Park City • With filmmakers and other famous names gathered in Park City for Utah’s last Sundance Film Festival, hundreds of protesters took to Main Street, chanting “shoot movies, not people” during an “ICE OUT” protest Monday meant to “stand in solidarity with Minnesota.”
The Monday afternoon protest was organized just hours earlier on Sunday, a day after a U.S. Border Patrol officer on Saturday killed 37-year-old ICU nurse Alex Pretti in Minneapolis.
About 500 protesters began at Miners Park before marching down Main Street, decrying the ongoing immigration crackdown and actions of U.S. Immigration and Customs Enforcement and U.S. Customs and Border Protection agents.
“I’m not OK with what’s happening in this country,” said Jen Ford, who came to Park City from Austin, Texas, for skiing. One sign she held read, “Utah needs snow, not ICE.”
One organizer, Park City pro skier and activist Sierra Quitiquit, called the protest an “extremely grassroots” effort and event.
“I wanted to get people in the streets,” Quitiquit said, “rather than mourning alone at home.”
(Rick Egan | The Salt Lake Tribune) Professional skier and activist Sierra Quitiquit, leads protesters in a chant as they march down Main Street in Park City for the ICE OUT protest, during the Sundance Film Festival, on Monday, Jan 26, 2026.
(Rick Egan | The Salt Lake Tribune) Caroline Gleich, professional ski mountaineer, environmental activist, and former U.S. Senate candidate, joins the ICE OUT protest in Park City, during the Sundance Film Festival, on Monday, Jan 26, 2026.
As people marched, law enforcement officers mostly monitored from the perimeter, including some Park City police and Utah Highway Patrol troopers, plus three mounted officers from the Wasatch County Sheriff’s Office.
The only overt police action was one Park City police officer stepping in to tell the lead organizers to turn off their megaphone. Later, an officer confiscated the megaphone from Quitiquit.
The march stopped briefly at Heber Avenue, where a traffic barrier prevented vehicles from driving along Main Street during the film festival. There, marchers briefly separated and reformed on the lower portion of Main Street.
The march ended at a small park a couple blocks down.
“The work does not end here,” Quitiquit told the marchers, then asked them to hug the stranger next to them — which many did.
(Rick Egan | The Salt Lake Tribune) Protesters march down Main Street during the ICE OUT protest in Park City, on Monday, Jan 26, 2026.
(Rick Egan | The Salt Lake Tribune) Amy Redford, center, joins the ICE OUT protest on Main Street in Park City, during the Sundance Film Festival, on Monday, Jan 26, 2026.

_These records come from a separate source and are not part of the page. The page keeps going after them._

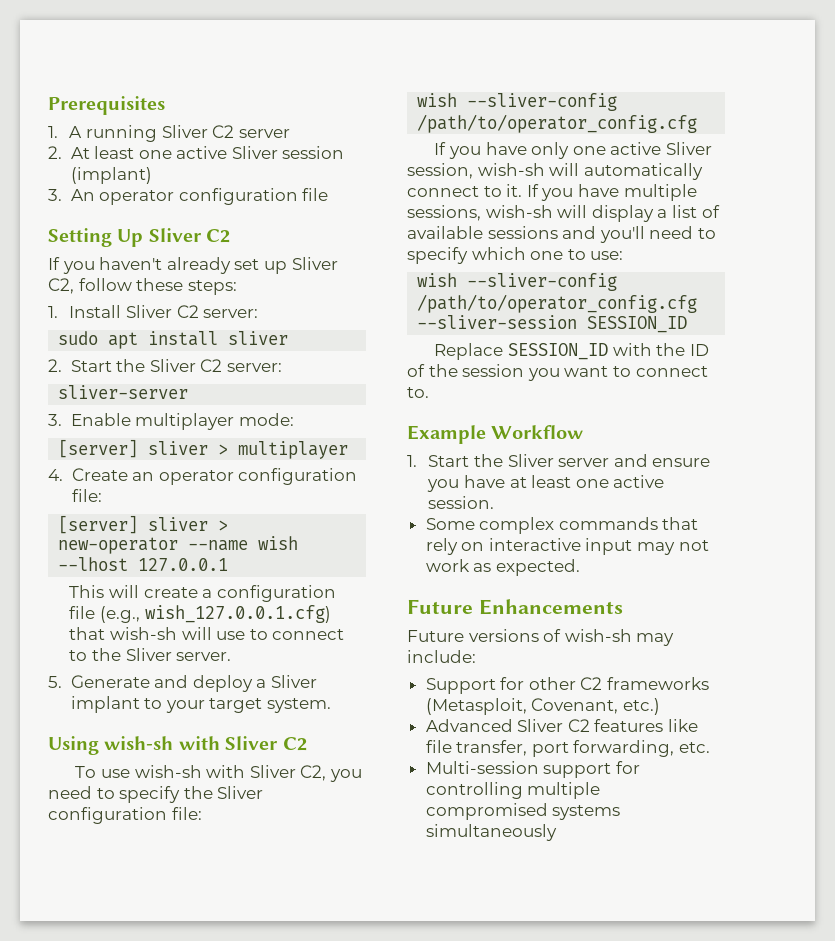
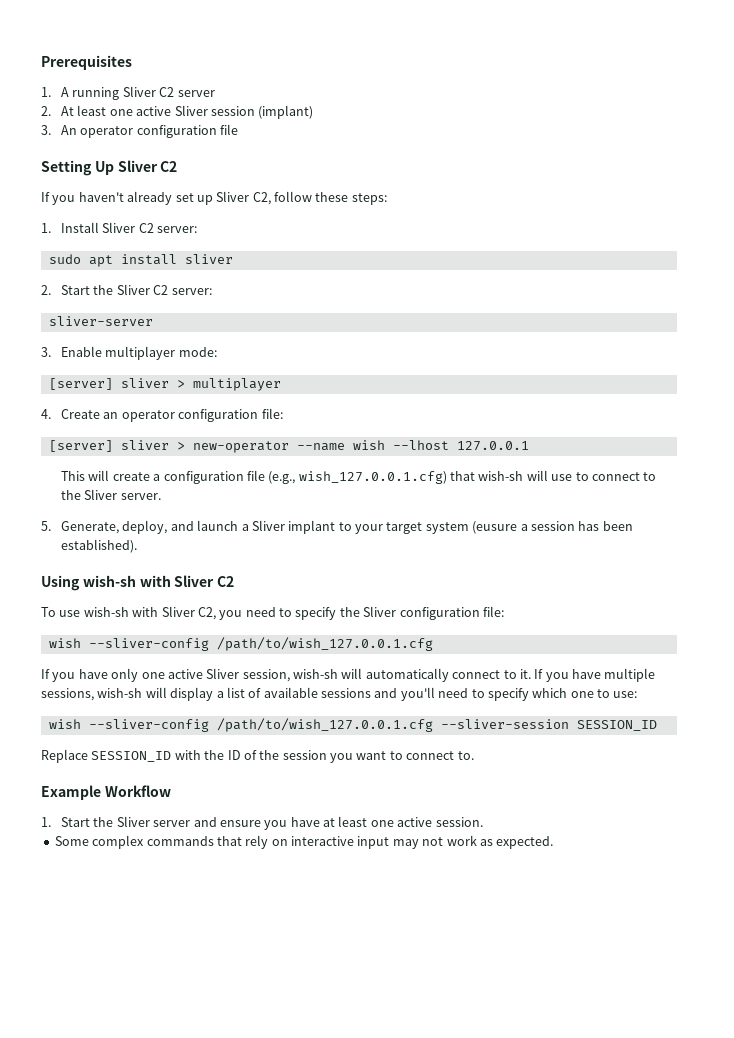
- 5. Generate and deploy a Sliver implant to your target system.
+ 5. Generate, deploy, and launch a Sliver implant to your target system (eusure a session has been established).
  To use wish-sh with Sliver C2, you need to specify the Sliver configuration file:
- wish --sliver-config /path/to/operator_config.cfg
+ wish --sliver-config /path/to/wish_127.0.0.1.cfg
- wish --sliver-config /path/to/operator_config.cfg --sliver-session SESSION_ID
+ wish --sliver-config /path/to/wish_127.0.0.1.cfg --sliver-session SESSION_ID
- Future Enhancements
- Future versions of wish-sh may include:
- Support for other C2 frameworks (Metasploit, Covenant, etc.)
- Advanced Sliver C2 features like file transfer, port forwarding, etc.
- Multi-session support for controlling multiple compromised systems simultaneously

After, athlete and former U.S. Senate candidate Caroline Gleich encouraged attendees to contact their senators and representatives to demand “a lot more accountability.”
Gleich estimated that the protesters were a mix of Utahns and people from out of state. She said after Sunday’s anti-ICE protest in downtown Salt Lake City, it was appropriate to protest in Park City while it’s filled with Sundance attendees.
“This is an international concern, and this is an international audience,” Gleich said.
(Rick Egan | The Salt Lake Tribune) Professional skier and activist Sierra Quitiquit, leads protesters as they march down Main Street in Park City for the ICE OUT protest, during the Sundance Film Festival, on Monday, Jan 26, 2026.